From the records below, transcribe exactly the lines that begin at the line with "POCKET TENGA COLD" and end at the line with "net: 21.80 -> 16.28", both included.

++++ Supplied information ++++

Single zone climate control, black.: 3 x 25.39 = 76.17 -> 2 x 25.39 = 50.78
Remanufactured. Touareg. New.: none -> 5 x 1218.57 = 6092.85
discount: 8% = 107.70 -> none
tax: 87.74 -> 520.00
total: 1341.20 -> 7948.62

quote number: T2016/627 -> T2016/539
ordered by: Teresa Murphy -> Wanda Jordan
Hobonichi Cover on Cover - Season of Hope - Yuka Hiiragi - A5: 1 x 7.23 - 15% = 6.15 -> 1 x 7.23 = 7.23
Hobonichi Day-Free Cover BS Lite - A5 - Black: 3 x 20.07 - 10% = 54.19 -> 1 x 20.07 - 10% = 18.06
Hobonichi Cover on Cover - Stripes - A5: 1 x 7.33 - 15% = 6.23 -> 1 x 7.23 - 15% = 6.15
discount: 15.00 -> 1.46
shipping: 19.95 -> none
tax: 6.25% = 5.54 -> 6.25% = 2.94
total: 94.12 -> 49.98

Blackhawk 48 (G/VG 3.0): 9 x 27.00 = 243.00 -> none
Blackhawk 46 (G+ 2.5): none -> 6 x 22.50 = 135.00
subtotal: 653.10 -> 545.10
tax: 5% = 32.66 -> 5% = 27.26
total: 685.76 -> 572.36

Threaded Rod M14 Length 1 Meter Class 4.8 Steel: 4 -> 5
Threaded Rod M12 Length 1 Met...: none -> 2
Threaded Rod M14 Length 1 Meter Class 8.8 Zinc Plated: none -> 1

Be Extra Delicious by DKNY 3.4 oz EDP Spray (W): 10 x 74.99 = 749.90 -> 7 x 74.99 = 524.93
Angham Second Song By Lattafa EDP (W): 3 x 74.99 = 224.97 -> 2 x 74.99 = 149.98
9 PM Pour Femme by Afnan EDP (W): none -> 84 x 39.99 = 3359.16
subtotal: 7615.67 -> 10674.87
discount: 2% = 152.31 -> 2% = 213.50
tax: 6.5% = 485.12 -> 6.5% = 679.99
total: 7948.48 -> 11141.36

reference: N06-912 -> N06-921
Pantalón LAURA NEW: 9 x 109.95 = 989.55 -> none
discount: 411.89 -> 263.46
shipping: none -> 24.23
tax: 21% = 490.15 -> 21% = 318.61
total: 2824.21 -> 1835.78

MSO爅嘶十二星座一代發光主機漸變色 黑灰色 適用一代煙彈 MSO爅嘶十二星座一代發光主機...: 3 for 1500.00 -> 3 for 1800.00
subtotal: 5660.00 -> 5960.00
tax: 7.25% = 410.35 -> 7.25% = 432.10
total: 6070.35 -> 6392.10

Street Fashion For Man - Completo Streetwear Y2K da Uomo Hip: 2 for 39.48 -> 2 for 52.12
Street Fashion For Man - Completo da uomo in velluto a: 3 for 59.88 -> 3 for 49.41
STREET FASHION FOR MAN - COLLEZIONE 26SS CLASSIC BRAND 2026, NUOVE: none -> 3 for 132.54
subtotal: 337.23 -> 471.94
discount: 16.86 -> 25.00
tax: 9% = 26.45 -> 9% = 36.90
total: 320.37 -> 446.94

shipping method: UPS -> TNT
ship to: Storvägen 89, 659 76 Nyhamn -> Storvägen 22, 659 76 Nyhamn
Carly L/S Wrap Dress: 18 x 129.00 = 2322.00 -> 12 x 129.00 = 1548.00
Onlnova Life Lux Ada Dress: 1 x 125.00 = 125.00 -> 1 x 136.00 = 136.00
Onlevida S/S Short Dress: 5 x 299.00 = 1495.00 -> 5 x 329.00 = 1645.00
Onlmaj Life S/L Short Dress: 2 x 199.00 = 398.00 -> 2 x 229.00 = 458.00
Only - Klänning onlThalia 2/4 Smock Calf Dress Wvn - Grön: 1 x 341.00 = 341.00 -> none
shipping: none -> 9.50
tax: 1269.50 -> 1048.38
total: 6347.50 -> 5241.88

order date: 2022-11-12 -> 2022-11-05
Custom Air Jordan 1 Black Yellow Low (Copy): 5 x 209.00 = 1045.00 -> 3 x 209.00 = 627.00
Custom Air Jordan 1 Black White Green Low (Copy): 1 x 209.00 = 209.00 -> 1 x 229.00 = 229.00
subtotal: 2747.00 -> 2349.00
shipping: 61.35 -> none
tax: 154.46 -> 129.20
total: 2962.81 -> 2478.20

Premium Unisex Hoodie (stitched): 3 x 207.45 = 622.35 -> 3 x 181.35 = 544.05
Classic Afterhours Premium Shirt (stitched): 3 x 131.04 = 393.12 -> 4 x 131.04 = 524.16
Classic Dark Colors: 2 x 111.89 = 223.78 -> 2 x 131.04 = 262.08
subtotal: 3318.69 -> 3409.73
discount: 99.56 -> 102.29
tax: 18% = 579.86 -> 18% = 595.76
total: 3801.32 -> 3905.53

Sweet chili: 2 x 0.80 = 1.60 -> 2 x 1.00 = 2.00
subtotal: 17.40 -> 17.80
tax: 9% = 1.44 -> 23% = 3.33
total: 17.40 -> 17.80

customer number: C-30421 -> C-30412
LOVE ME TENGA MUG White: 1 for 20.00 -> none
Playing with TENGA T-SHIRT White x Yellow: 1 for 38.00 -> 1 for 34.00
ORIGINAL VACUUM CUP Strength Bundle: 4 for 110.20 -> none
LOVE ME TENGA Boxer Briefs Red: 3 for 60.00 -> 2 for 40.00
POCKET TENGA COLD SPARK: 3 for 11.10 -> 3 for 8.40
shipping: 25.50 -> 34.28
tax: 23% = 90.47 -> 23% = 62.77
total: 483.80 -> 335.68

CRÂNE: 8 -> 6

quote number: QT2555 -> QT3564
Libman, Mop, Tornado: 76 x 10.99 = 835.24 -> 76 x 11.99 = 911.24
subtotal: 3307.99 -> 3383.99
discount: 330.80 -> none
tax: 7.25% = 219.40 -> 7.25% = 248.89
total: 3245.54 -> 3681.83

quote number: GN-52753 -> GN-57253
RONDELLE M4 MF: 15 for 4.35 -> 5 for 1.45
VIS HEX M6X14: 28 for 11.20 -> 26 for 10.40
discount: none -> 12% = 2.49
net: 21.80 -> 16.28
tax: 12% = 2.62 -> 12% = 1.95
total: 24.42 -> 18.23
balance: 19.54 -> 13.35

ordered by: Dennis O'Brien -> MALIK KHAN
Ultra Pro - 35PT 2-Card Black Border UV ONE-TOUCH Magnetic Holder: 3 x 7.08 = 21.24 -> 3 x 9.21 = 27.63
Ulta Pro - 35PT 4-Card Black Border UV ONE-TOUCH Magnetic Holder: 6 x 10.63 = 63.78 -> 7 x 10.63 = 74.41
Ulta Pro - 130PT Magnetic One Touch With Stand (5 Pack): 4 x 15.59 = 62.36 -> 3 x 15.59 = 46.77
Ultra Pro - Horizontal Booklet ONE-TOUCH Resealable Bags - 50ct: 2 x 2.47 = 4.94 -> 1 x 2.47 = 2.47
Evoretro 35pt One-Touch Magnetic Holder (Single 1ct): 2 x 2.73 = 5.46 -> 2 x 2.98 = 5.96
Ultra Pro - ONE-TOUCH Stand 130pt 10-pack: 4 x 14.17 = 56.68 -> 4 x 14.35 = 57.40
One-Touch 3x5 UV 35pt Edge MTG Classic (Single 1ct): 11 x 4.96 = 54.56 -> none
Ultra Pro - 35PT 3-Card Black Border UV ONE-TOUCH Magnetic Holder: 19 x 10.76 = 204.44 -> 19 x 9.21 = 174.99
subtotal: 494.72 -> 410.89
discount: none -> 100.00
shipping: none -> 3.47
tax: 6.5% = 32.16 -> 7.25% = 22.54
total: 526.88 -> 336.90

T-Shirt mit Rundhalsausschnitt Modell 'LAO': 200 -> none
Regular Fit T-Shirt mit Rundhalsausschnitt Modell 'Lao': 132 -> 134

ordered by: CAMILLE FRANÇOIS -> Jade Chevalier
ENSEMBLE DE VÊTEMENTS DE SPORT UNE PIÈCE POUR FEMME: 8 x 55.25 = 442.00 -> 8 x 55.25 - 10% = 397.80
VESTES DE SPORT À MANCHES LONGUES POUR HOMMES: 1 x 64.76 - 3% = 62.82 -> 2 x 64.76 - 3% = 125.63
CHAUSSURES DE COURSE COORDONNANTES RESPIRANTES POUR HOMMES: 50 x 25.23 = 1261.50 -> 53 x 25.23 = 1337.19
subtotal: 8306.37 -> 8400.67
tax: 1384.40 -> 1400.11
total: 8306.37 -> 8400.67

++++

Answer to the exercise –
POCKET TENGA COLD SPARK: 3 for 11.10 -> 3 for 8.40
shipping: 25.50 -> 34.28
tax: 23% = 90.47 -> 23% = 62.77
total: 483.80 -> 335.68

CRÂNE: 8 -> 6

quote number: QT2555 -> QT3564
Libman, Mop, Tornado: 76 x 10.99 = 835.24 -> 76 x 11.99 = 911.24
subtotal: 3307.99 -> 3383.99
discount: 330.80 -> none
tax: 7.25% = 219.40 -> 7.25% = 248.89
total: 3245.54 -> 3681.83

quote number: GN-52753 -> GN-57253
RONDELLE M4 MF: 15 for 4.35 -> 5 for 1.45
VIS HEX M6X14: 28 for 11.20 -> 26 for 10.40
discount: none -> 12% = 2.49
net: 21.80 -> 16.28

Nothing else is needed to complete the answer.